Greek politician and lawyer (1918-2003)

Evangelos Yannopoulos or Giannopoulos (Ευάγγελος Γιαννόπουλος; May 1918, Mygdalia, Arcadia – 4 September 2003, Athens) was a Greek lawyer and socialist politician, who served as a senior Minister in the governments of Andreas Papandreou and Costas Simitis. He was notable for his participation in the Greek Resistance during World War II, his key role in arranging prosecutions for the leaders of the deposed Regime of the Colonels in 1974, and for having his own talk show on Greek television.

==Life==
He was born in 1918 the village of Mygdalia (now part of the municipality of Gortynia), in Arcadia. He graduated in Law from Athens University and worked as a lawyer, eventually going on to become one of the most famous and well-paid lawyers in Greece. In 1940–1941 he fought with the Greek Army in the Greco-Italian War as a second lieutenant of Infantry, and was wounded in battle. Later, after the German invasion of Greece, Yannopoulos joined the left-wing National Liberation Front (EAM) and served as an officer in its military branch, ELAS.

In 1964 he met Andreas Papandreou, and was one of Papandreou's lawyers in the so-called "ASPIDA trial". After the dictatorial Regime of the Colonels took power in Greece in 1967, Yannopoulos was active in the resistance against the dictatorship, and was imprisoned. In 1974, after the fall of the Colonels, Yannopoulos played a key role in arranging criminal prosecutions against them, along with fellow lawyers Alexandros Lykourezos, Grigoris Kasimatis, and Foivos Koutsikas. In 1974 he was a founding member of PASOK.

After PASOK took power in 1981, Yannopoulos served as Minister of Transport and Communications (1981–82), Minister of Labor (1982–86), Minister for Mercantile Marine (1987–88) and Minister for the Aegean (1988–89). PASOK returned to power in 1993, and Yannopoulos served as Minister of Labor (1993–94 and 1996) and Minister of Justice (1996–2000).

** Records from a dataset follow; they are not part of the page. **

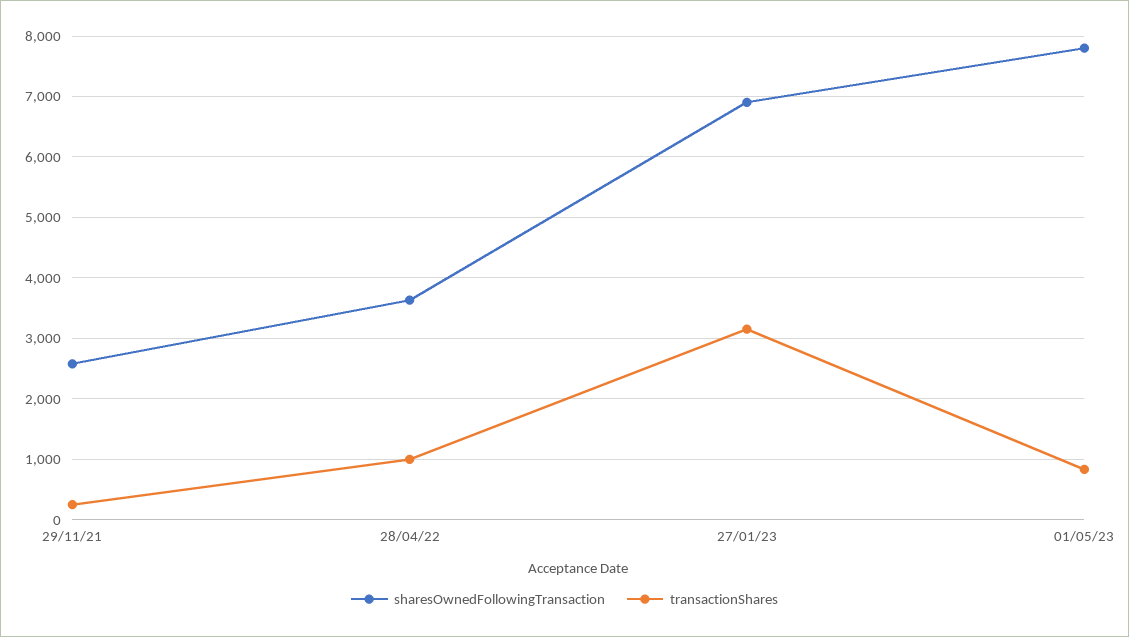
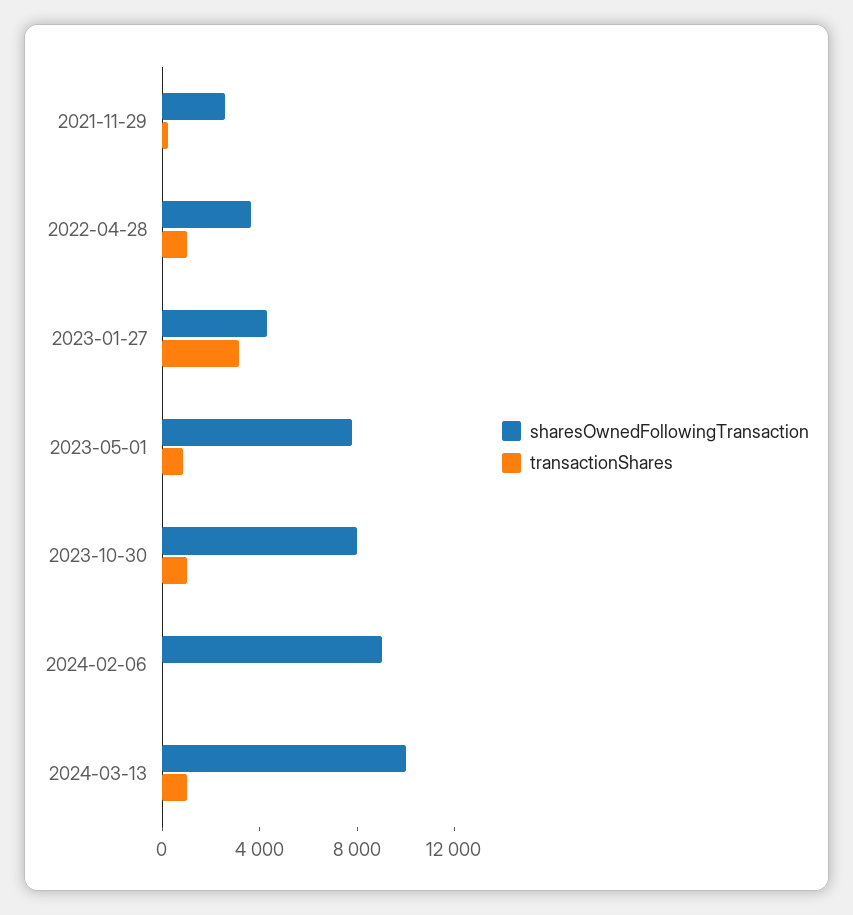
sharesOwnedFollowingTransaction, 27/01/23: 6900 -> 4000
sharesOwnedFollowingTransaction, 2023-10-30: none -> 8000
transactionShares, 2023-10-30: none -> 1000
sharesOwnedFollowingTransaction, 2024-02-06: none -> 9000
transactionShares, 2024-02-06: none -> 0
sharesOwnedFollowingTransaction, 2024-03-13: none -> 10000
transactionShares, 2024-03-13: none -> 1000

He died on 4 September 2003, aged 85.

==TV show and public image==
For many years Yannopoulos had his own political talk show on Greek television, titled "I Alli Opsi" (The other view), which achieved very high ratings.

As a politician, Yannopoulos was a polarizing figure, very popular with left-wing Greeks, but unpopular with conservatives.